Well you did meet me, and that’s that, so, now you owe me no father no no mother no no they I should owe and I don’t so what the hell hillo la hillie’d you have to do with bringing all these me’s myselves and I’s about—honey! The darkened box cleared and in there they. Were—dead as this here bent nail.
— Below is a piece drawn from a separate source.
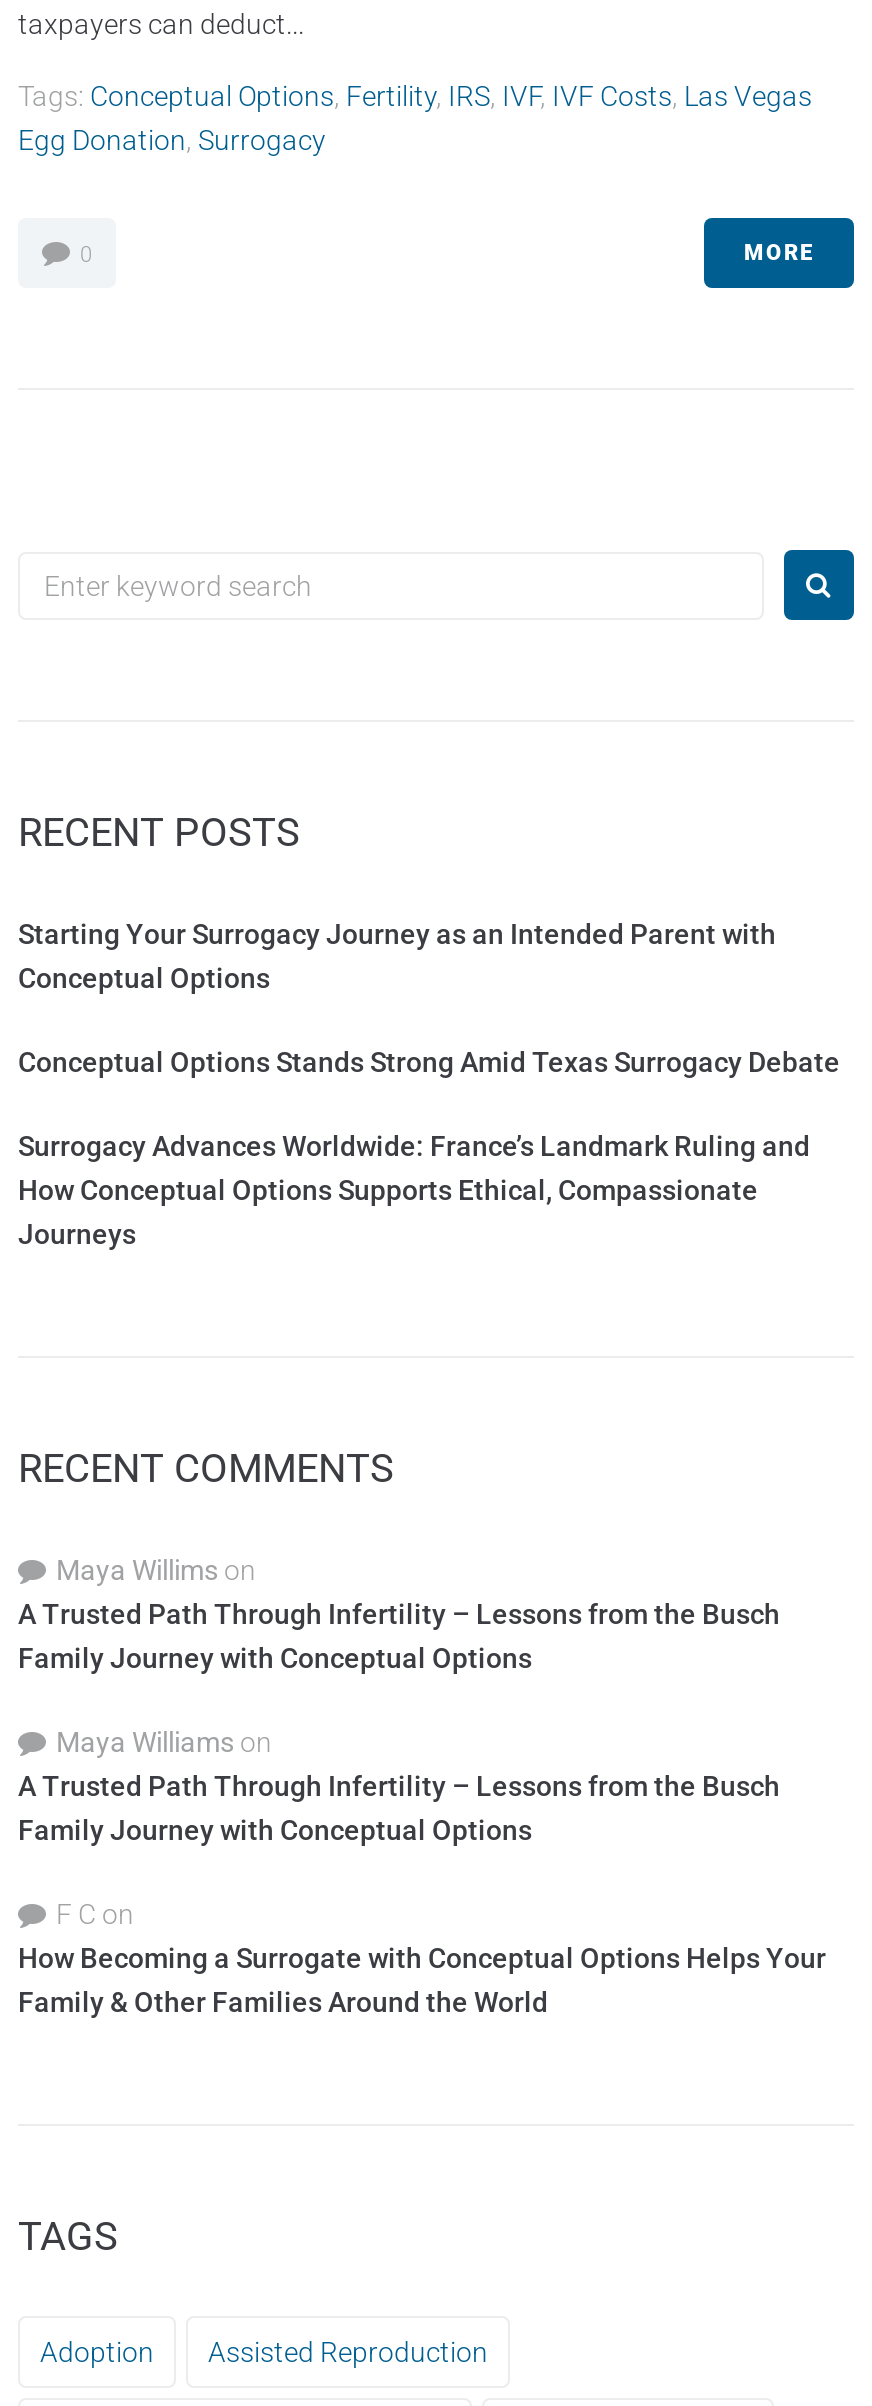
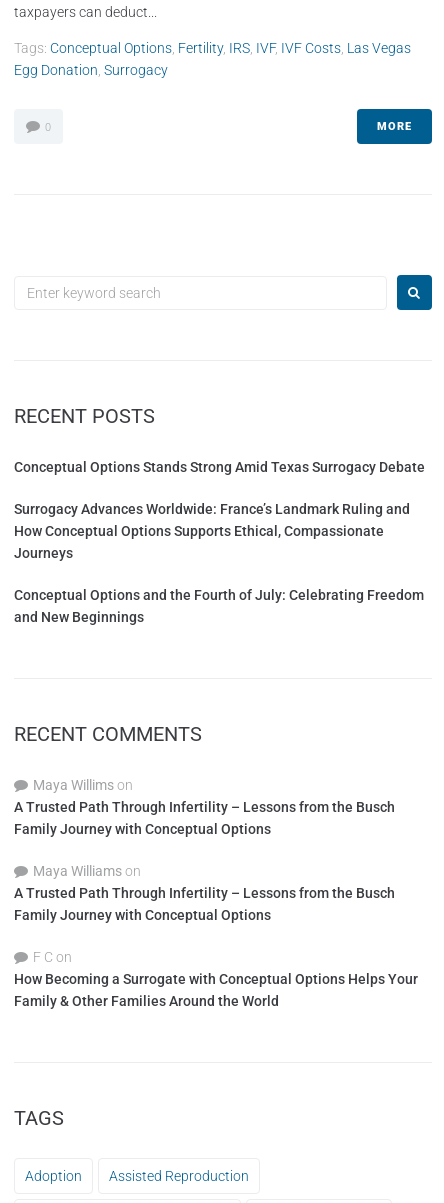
- Starting Your Surrogacy Journey as an Intended Parent with
- Conceptual Options

moved up: Conceptual Options Stands Strong Amid Texas Surrogacy Debate | Surrogacy Advances Worldwide: France’s Landmark Ruling and | How Conceptual Options Supports Ethical, Compassionate | Journeys

+ Conceptual Options and the Fourth of July: Celebrating Freedom
+ and New Beginnings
They were pan’ no I don’t ‘nd ‘ani’ a’ ‘ic ‘n’ want to dissolve but p’ and ‘a’ a’ ‘ic ‘c nd ‘cc d ‘’ ‘nd I think I am yes and sev’ panic hours’ I felt I was dissolved ‘n panic fear worth of and hours wheeze ‘heez’ ‘ee’ nyuk-no, dissolve an’ ‘issiolv’ a’ ‘ssiol’ ssiol ssiol sio less sio’ll gone up down empty damned too quiet of a commercially entombed entombment place-named real place.
Hot giggitry!
<time>
<time>
<time>
E. After Failing the Small Funeral Business
Let me tell you straight, come on, sit here—here. After yes after all yes all after all. Here. Let’s start at your front. After no after all no all, after all dis dat udderly preshious docker-degree nailed over wall after wall after. Sheepskins for sheep! la la la ! Duke! Problem! No, say you’ll reply will you how know I bet I and asked first than time your of more much so up give to you of great so s’ it. Here is the card of a Doctor Nebulette. Grand at loss counseling. Gok. Goodbye. Chest problem? Try hot water. The very use of her wicked millionaire’s likely got you and yours strained all the way down.
Hey. We’re all human.
<learn>
<learn>
<learn>
Thank you, Doctor, for taking time to come speak to us today.
You’re welcome. Good-bye—and may you enjoy a profitable day.